▶ **TASK**
Show, from the entries below, every line in which "shipping" appears.
##### DATA TO EXAMINE
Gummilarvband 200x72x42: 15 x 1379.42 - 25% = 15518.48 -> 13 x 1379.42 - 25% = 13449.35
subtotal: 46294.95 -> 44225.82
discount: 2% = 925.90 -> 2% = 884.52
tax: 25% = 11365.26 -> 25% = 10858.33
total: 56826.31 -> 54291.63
##########
##### DATA TO EXAMINE
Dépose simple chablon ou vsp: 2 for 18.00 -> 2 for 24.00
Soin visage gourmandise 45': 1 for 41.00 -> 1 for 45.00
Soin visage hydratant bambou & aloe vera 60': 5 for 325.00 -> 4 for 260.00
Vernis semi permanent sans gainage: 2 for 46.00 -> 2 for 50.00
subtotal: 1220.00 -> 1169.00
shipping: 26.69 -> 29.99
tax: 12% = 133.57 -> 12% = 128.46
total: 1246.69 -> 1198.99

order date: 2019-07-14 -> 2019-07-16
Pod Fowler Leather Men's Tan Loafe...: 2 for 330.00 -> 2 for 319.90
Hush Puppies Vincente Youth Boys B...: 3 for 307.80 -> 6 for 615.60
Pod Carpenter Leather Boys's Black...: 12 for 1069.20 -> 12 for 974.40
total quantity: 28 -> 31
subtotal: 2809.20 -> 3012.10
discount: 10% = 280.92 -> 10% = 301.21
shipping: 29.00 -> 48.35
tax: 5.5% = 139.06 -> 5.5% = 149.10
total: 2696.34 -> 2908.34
##########
▶ **TASK RESPONSE**
shipping: 26.69 -> 29.99
shipping: 29.00 -> 48.35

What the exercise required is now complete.